Task statement:
Omit the images, then print each record below exactly as it reads.

Recorded information:
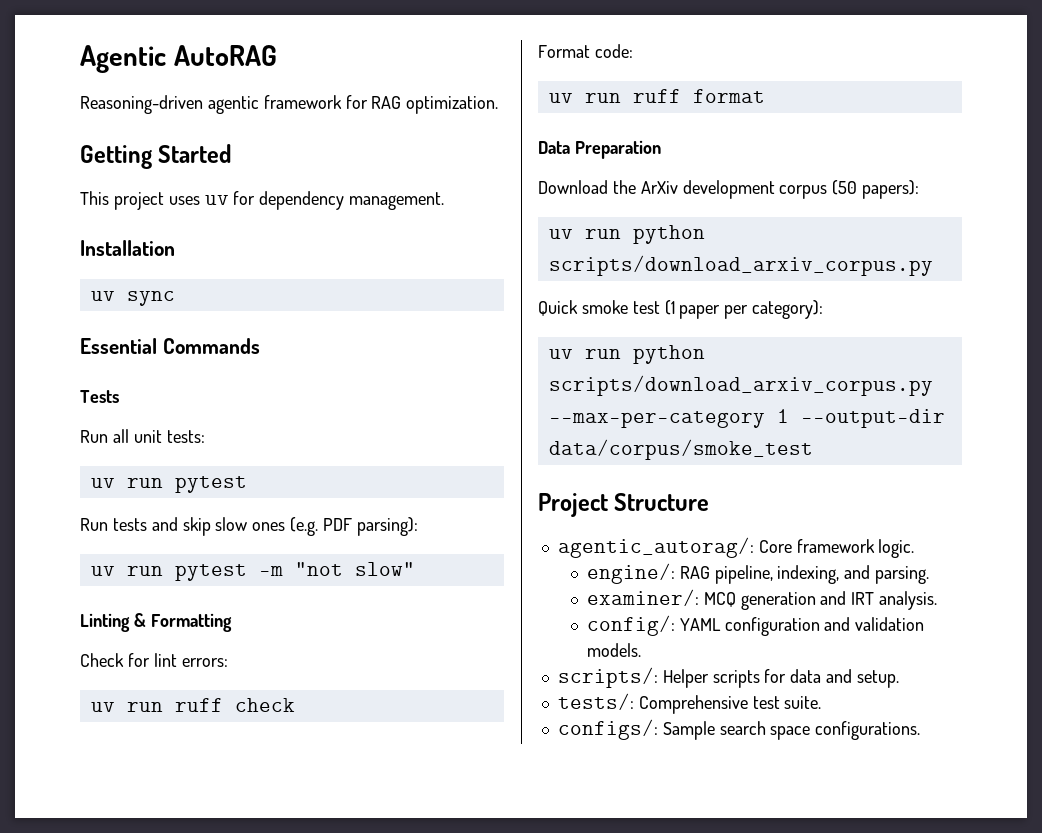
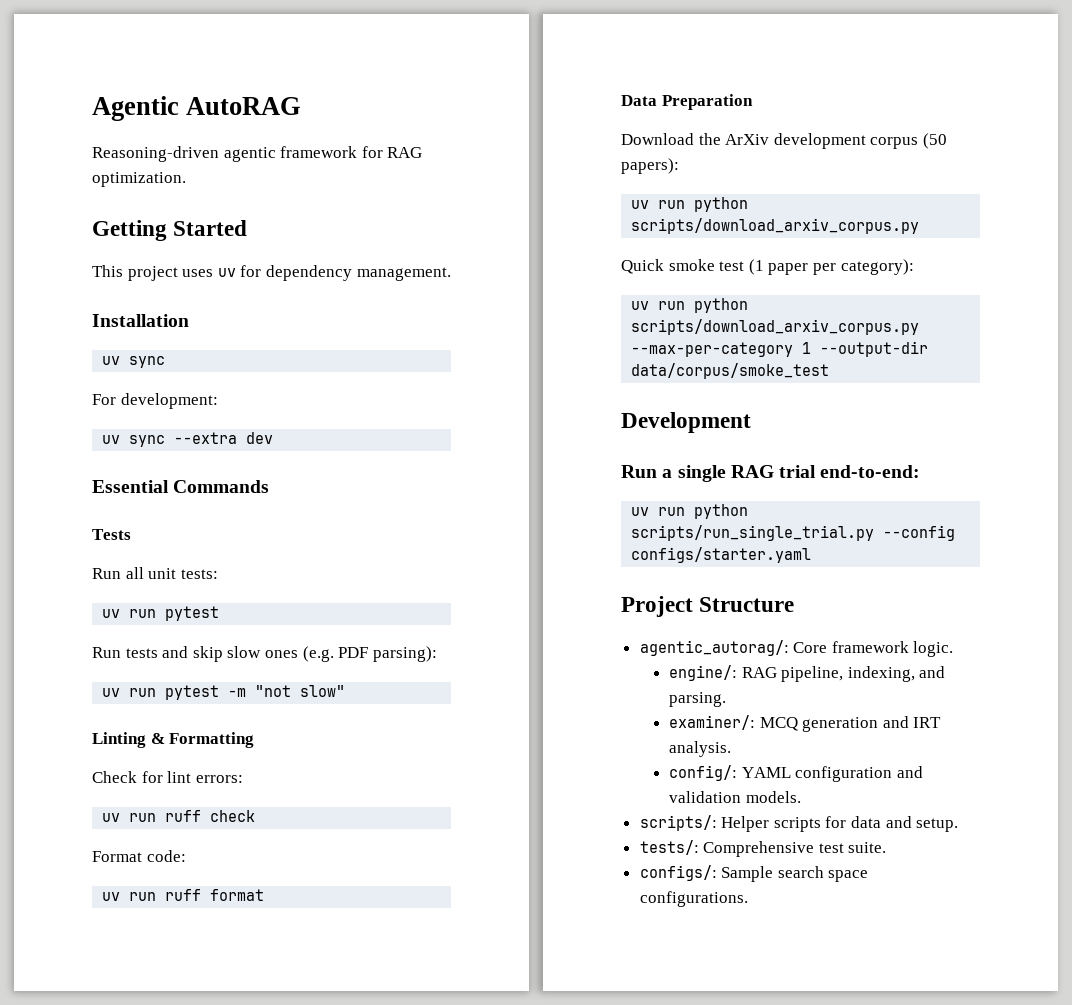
+ For development:
+ uv sync --extra dev
+ Development
+ Run a single RAG trial end-to-end:
+ uv run python scripts/run_single_trial.py --config configs/starter.yaml

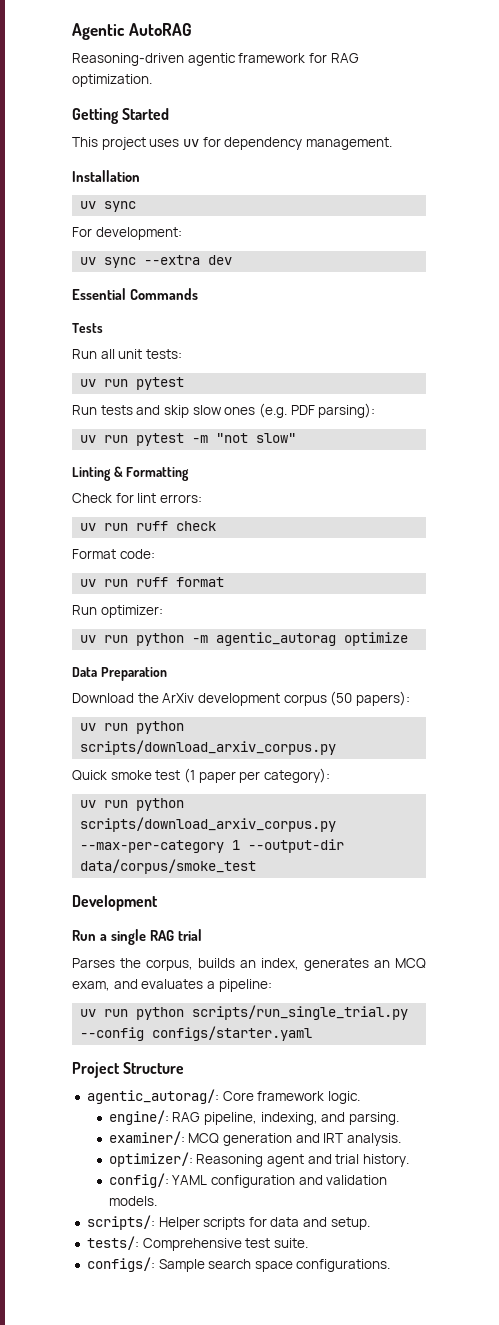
+ Run optimizer:
+ uv run python -m agentic_autorag optimize
- Run a single RAG trial end-to-end:
+ Run a single RAG trial
+ Parses the corpus, builds an index, generates an MCQ exam, and evaluates a pipeline:
+ optimizer/: Reasoning agent and trial history.

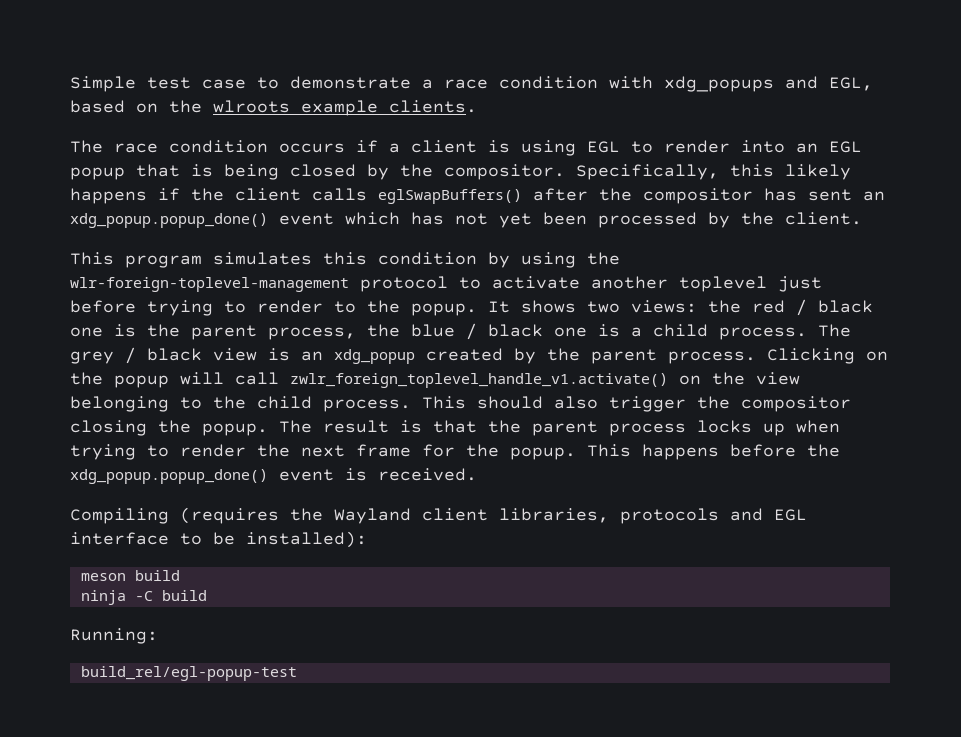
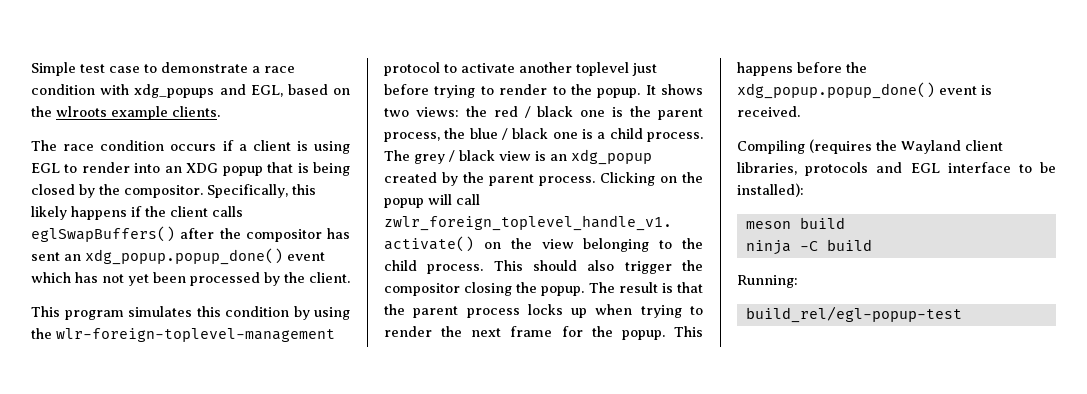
- The race condition occurs if a client is using EGL to render into an EGL popup that is being closed by the compositor.
+ The race condition occurs if a client is using EGL to render into an XDG popup that is being closed by the compositor.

Answer box:
+ For development:
+ uv sync --extra dev
+ Development
+ Run a single RAG trial end-to-end:
+ uv run python scripts/run_single_trial.py --config configs/starter.yaml

+ Run optimizer:
+ uv run python -m agentic_autorag optimize
- Run a single RAG trial end-to-end:
+ Run a single RAG trial
+ Parses the corpus, builds an index, generates an MCQ exam, and evaluates a pipeline:
+ optimizer/: Reasoning agent and trial history.

- The race condition occurs if a client is using EGL to render into an EGL popup that is being closed by the compositor.
+ The race condition occurs if a client is using EGL to render into an XDG popup that is being closed by the compositor.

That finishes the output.